The unending parleys between two chairmen Prime Minister KP Sharma Oli and Pushpa Kamal Dahal “Prachanda” has not seen a logical conclusion as yet. But it appears that Prachanda has given in to Oli’s unbending stance.

Prachanda had made alliance with party senior leaders including Madhav Kumar Nepal and Jhalanath Khanal against Oli. During the Standing Committee meeting, this faction asked Oli to resign from both the PM and the party chair, citing his mismanagement that has been denting the party’s image. This demand irked Oli and he kept saying that he will not resign from his post as resignation will send an unsavoury message that he is an incompetent helmsman.

Oli addressed the nation Friday night in which he accepted that there were differences in opinion in the party. He urged the leaders to have patience and forbearance for the proper conclusion of the current dispute.

Prachanda, on the other hand, reached his constituency in Chitwan on Saturday and said that he was exercising maximum restraint and patience, saying that there would have been an accident if he made hurry. By uttering the word accident, he seems to have alluded to the spilt of the party.

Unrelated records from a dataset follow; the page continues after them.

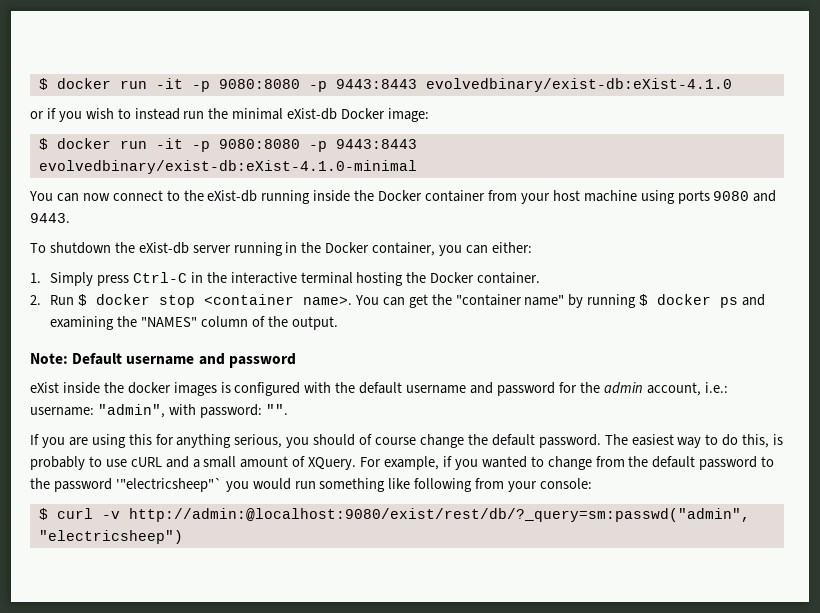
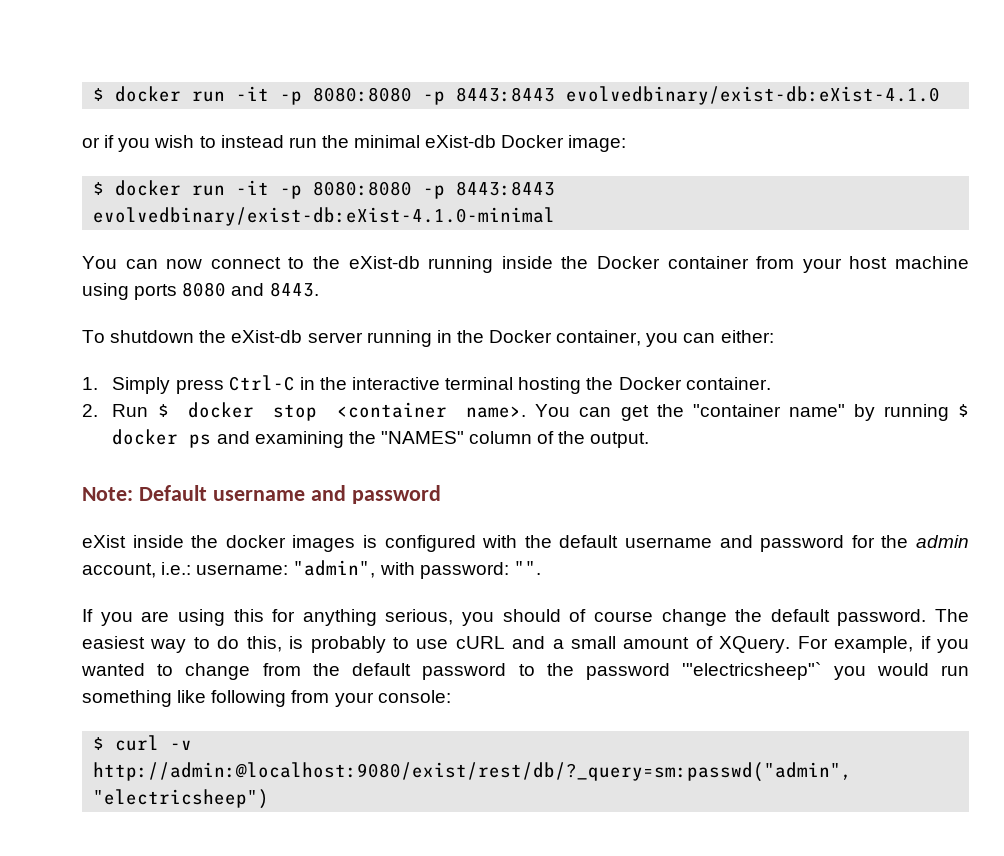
- $ docker run -it -p 9080:8080 -p 9443:8443 evolvedbinary/exist-db:eXist-4.1.0
+ $ docker run -it -p 8080:8080 -p 8443:8443 evolvedbinary/exist-db:eXist-4.1.0
- $ docker run -it -p 9080:8080 -p 9443:8443 evolvedbinary/exist-db:eXist-4.1.0-minimal
+ $ docker run -it -p 8080:8080 -p 8443:8443 evolvedbinary/exist-db:eXist-4.1.0-minimal
- You can now connect to the eXist-db running inside the Docker container from your host machine using ports 9080 and 9443.
+ You can now connect to the eXist-db running inside the Docker container from your host machine using ports 8080 and 8443.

In fact, Oli was so inflexible to rival leaders’ demand that he was mulling the split. In expectation of such a scenario, some of his loyalists had registered UML party at the Election Commission. To put the development in context, UML and Maoist Centre had merged to form NCP that is currently ruling the country.

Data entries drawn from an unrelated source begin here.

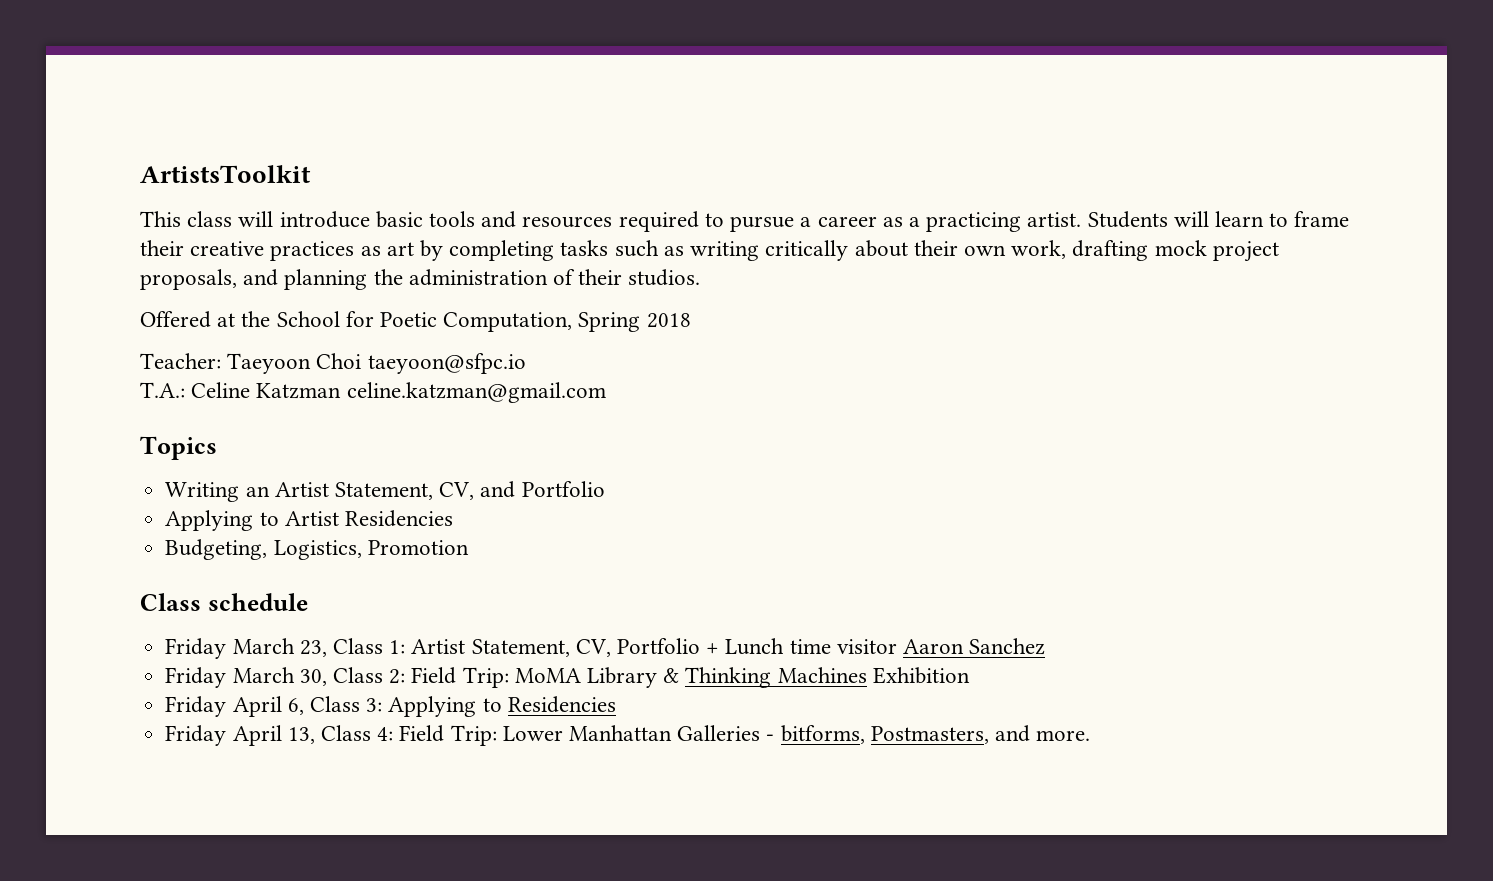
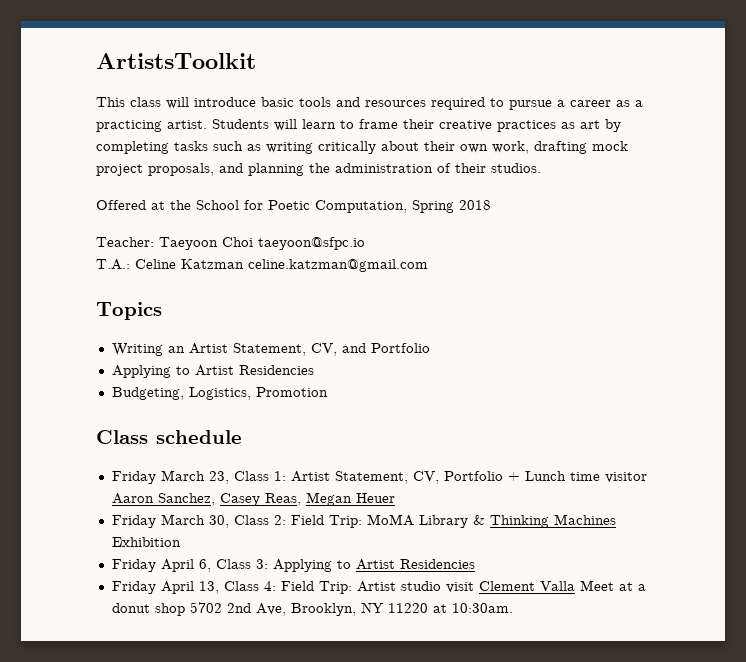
- Friday March 23, Class 1: Artist Statement, CV, Portfolio + Lunch time visitor Aaron Sanchez
+ Friday March 23, Class 1: Artist Statement, CV, Portfolio + Lunch time visitor Aaron Sanchez, Casey Reas, Megan Heuer
- Friday April 6, Class 3: Applying to Residencies
+ Friday April 6, Class 3: Applying to Artist Residencies
- Friday April 13, Class 4: Field Trip: Lower Manhattan Galleries - bitforms, Postmasters, and more.
+ Friday April 13, Class 4: Field Trip: Artist studio visit Clement Valla Meet at a donut shop 5702 2nd Ave, Brooklyn, NY 11220 at 10:30am.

Oli’s implied threat of party split seems to have dampened Prachanda’s excitement.

Let us indulge ourselves in a scenario in which the party is split. Oli will be the one and only leader of the new party with absolutely no chances of disloyalty and factionalism.

But power bargaining will continue in the new party as Prachanda, Nepal and Khanal will jostle to have the best position. Sources have been saying that Nepal wants to bag the post of the PM while Khanal angles for President and Prachanda aims to be the party chair. Even if this division of responsibilities seems smooth in paper, it does not factor in power bargaining that will certainly take place in the future. And Prachanda’s shifty nature raises the issue of credibility.

Coming back to reality, it appears that Oli and Prachanda have developed a written agreement in which both may have negotiated to further explain the previous agreement where Prachanda was given the responsibility of handling the party but he was unable to effectively wield power. Prachanda wants to enjoy the de facto executive role of the co-chair (so far he is the ceremonial chairman) and Oli may relent to it as this arrangement will stop Prachanda from demanding Oli’s resignation.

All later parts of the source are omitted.